Thursday, March 31, 2011

Mrs T's Picks

Check out Mrs Tiller's (Redcliffs School Librarian) new blog. She has reviewed a couple of books already and I imagine there will be some more coming soon so it would be worth checking in regularly. Some of you might be able to do some reviews for her.

Cellphone Supervision

We had an interesting discussion in Room 1 today about the new technology that could allow parents to log onto a website in order to view all the texts being sent and received on your cellphone. Lots of black hat (negative) and yellow hat (positive) ideas, and a few questions were raised about the potential effects if the wrong people were able to access you texts. Let me know your thoughts.

Car Crash

I have stumbled across a couple of websites which explore the science behind a car crash. This is a subject I have become familiar with over the past week after I had someone crash into the back of my car while stopped at a red light. The first website explores stopping distances and the second explores the forces on impact. Excuse the miles and feet references, it's an American website.
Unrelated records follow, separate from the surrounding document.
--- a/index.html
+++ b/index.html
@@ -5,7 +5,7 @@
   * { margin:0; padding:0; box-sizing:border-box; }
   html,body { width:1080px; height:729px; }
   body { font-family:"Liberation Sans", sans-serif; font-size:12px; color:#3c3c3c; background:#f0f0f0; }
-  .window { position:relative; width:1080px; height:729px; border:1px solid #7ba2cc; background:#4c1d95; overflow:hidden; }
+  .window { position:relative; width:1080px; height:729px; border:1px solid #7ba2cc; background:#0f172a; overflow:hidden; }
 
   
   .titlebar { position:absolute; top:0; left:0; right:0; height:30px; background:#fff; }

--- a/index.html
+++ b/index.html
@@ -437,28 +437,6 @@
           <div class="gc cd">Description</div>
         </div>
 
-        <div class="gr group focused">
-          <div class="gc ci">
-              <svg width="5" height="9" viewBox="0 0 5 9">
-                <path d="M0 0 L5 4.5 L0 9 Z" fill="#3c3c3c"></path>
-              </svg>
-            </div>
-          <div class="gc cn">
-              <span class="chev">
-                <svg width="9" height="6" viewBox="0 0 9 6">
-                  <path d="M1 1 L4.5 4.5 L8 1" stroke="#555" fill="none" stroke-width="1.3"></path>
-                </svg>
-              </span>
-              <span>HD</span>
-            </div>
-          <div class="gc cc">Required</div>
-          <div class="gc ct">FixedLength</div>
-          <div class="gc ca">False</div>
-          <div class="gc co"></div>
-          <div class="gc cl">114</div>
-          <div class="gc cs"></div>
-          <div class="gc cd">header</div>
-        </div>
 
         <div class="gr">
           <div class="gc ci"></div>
Red Haring by Dick Frizzell

Dick Frizzell’s Red Haring I (2008) is a gleeful example of pop art at its best. With cartoon eyes twinkling and thick red striations indicating vigorous movement the tiki, with a maniacal smile, practically bursts from the canvas with enthusiasm.
Following on from the infamous Tiki works and forming an integral part of the Red Haring series, this painting unites many of the characteristics considered quintessentially ‘Frizzellian’. Frizzell has returned to his Tiki series periodically since his 1992 Gow Langsford Gallery exhibition of the same name. Renowned for the controversy they aroused during their first showing, the works have long provided the artist with a foundation from which to tackle a range of artistic influences and stylistic challenges. 
From Pablo Picasso and Georges Braque to Alexander Archipenko, Frizzell’s Tiki works most commonly reflect the style of the twentieth century’s cubists. However, in Red Haring I the artist selects a rather different master to mimic, drawing, in both style and title, from the work of Keith Haring.
Haring, a pop artist active in New York during the 1980s, employed canvas, wood, vinyl and inner city subway tunnels with equal pleasure in his work. Particularly drawn to graffiti art, Haring achieved international recognition for his cartoon and animation-style figures characterised by their bright colours, bold delineation and vivacious characters. 
It is easy to see how Haring’s aesthetic could appeal to Frizzell who has aligned himself with pop culture for the majority of his career, bringing much-loved personalities from his time in the advertising industry into his paintings and editions with relish. Frizzell has also often utilised cartoons and comic books as a source of inspiration, as seen in both his long-running Phantom series and in the notorious From Mickey to Tiki edition. Like Frizzell, Haring saw no need to differentiate between commercial art and ‘fine art’, enthusiastically extracting inspiration from each. 
In typical Frizzell style, this work’s apparent simplicity in fact relies upon a carefully constructed composition. The tiki’s head, mouth, nose and eyes are painted with the same rounded smoothness, the shapes echoing and bouncing off one another, enhancing the work’s lively, playful impression with every curve.
Frizzell replicates the bright acid yellow and vermillion used by Haring in some of his most iconic works. Conveying jubilation and energy, such colours are also important tools of the advertising trade through which an everyday commodity can be given renewed appeal and, ideally, fill consumers with the irresistible desire to ‘buy now’. This multifaceted work therefore not only recalls pop and graphic art but also becomes a wry caricature of the way in which the tiki, once principally a sacred symbol for Māori, has in many ways become a symbol of commercial tourism in New Zealand.  (text by Joanna Trezise) 

Sunday, March 27, 2011

Kiwi Icon Pop Art by Room 1

In Room 1 we have been studying Andy Warhol and Pop Art this week. Especially we have been looking at his use of organic and geometric shapes, complimentary and analogus colour combinations as well as his use of both positive and negative spaces. More than just pretty colours and a picture!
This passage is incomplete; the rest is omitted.